Burada konuşan HDP Grup Başkanvekili Ahmet Yıldırım'ın "Aslında 4 Kasım öncesi ve sonrasında iktidar sahiplerinin demeçlerinde çok net ortaya çıktığı üzere siyasi operasyonlarla tutsak edilmemiş olsalardı, Eş başkanlarımız Sayın Yüksekdağ ve Sayın Demirtaş bu kürsüden selamlanacak değil, hitap edecek liderlerdir" ifadesine TBMM Başkanı İsmail Kahraman tepki gösterdi.
“Sayın Yıldırım, Türkiye’de tutsak yok. Bu noktada buna benzer sözler milli birlik ve bütünlüğü zedeleyen sözlerdir" diyen Kahraman, sözlerine "Türkiye anarşizme müsaade etmeyecek bir ülkedir. Türkiye’de tutsak yoktur. Hukuki terimlerle konuşun. Yargılama ve mahkum vardır” diye devam etti.
Kendisine sataşma olduğu gerekçesiyle söz alan Yıldırım ise şunları söyledi:
“Aylardır mahkemeye çıkarılmayan bir parti genel başkanına değinseniz daha saygın bir iş yapardınız. Sizin, benim darbe ihtimaline dair söylediklerime cevaben söylediklerinizi anlamakta güçlük çekiyorum. Biz bir darbe ihtimaline dikkat çekerken siz yine şimdi düşündüğünüz gibi düşünüyordunuz."
Ahmet Yıldırım'ın partisinin adına yaptığı konuşmanın tam metni şöyle:
15 Temmuz darbe girişiminin yıl dönümünde, Meclis Genel Kurulu’ndan Eş Genel Başkanlarımız Sayın Selahattin Demirtaş ve Figen Yüksekdağ başta olmak üzere tutsak durumda olan milletvekillerimizi, Belediye Eş Başkanlarımızı, parti yöneticilerimizi, tutuklu gazetecileri, açlık grevine devam eden Nuriye ve Semih’i, OHAL kapsamında mağdur edilen masum yurttaşlarımızı; HDP Grubu, Genel Merkezi ve tüm teşkilatları ile çalışanları adına selamlıyorum.
Aslında 4 Kasım öncesi ve sonrasında iktidar sahiplerinin demeçlerinde çok net ortaya çıktığı üzere siyasi operasyonlarla tutsak edilmemiş olsalardı, Eşbaşkanlarımız Sayın Yüksekdağ ve Sayın Demirtaş bu kürsüden selamlanacak değil, hitap edecek liderlerdir.

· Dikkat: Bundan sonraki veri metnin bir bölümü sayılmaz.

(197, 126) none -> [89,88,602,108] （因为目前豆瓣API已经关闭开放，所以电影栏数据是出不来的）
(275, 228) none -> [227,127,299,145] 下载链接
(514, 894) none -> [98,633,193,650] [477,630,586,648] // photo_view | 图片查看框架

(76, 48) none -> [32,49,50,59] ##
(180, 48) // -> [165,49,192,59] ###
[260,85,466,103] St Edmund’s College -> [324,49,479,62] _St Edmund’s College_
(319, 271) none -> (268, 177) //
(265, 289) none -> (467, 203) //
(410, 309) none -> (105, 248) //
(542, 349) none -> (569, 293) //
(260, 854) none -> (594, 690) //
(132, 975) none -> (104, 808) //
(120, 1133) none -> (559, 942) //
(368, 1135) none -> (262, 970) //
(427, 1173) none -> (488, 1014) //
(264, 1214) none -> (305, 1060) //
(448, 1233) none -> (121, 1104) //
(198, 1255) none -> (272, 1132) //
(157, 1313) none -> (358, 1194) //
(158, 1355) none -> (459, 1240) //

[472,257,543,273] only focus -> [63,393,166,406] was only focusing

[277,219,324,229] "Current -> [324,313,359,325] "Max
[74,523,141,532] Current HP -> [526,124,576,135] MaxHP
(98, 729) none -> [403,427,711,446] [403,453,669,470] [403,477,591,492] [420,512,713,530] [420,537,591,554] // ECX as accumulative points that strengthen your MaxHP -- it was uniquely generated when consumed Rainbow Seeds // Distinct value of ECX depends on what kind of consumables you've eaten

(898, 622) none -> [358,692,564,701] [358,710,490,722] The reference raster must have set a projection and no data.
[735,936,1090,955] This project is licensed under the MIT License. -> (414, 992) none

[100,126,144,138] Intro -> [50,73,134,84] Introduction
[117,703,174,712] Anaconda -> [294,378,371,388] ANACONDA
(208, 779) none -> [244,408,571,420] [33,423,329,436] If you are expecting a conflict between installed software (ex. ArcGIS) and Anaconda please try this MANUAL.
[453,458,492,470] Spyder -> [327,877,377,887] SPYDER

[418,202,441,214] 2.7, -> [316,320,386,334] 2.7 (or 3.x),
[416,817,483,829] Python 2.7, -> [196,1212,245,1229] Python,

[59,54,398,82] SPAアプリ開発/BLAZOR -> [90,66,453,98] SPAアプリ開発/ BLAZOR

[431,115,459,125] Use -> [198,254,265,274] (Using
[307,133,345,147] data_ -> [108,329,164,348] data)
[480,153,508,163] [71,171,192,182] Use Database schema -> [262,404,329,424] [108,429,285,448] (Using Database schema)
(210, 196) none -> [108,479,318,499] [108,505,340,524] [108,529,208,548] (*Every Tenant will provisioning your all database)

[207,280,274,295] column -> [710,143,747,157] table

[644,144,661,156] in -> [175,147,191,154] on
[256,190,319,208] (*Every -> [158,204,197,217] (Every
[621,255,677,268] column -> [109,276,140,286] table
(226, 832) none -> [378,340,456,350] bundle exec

Yine konuşmamın başında, 1 yıl önce bu halkı ve demokratik siyaseti hedefleyen 15 Temmuz darbe girişimini kınıyor, darbeye karşı koyarken hayatını kaybedenlere Allah’tan rahmet diliyorum. Darbecilerin ve katillerin en kısa zamanda adil bir yargılama ile hak ettikleri cezaya çarptırılmalarını tüm halkımız gibi beklediğimizi ifade etmek istiyorum.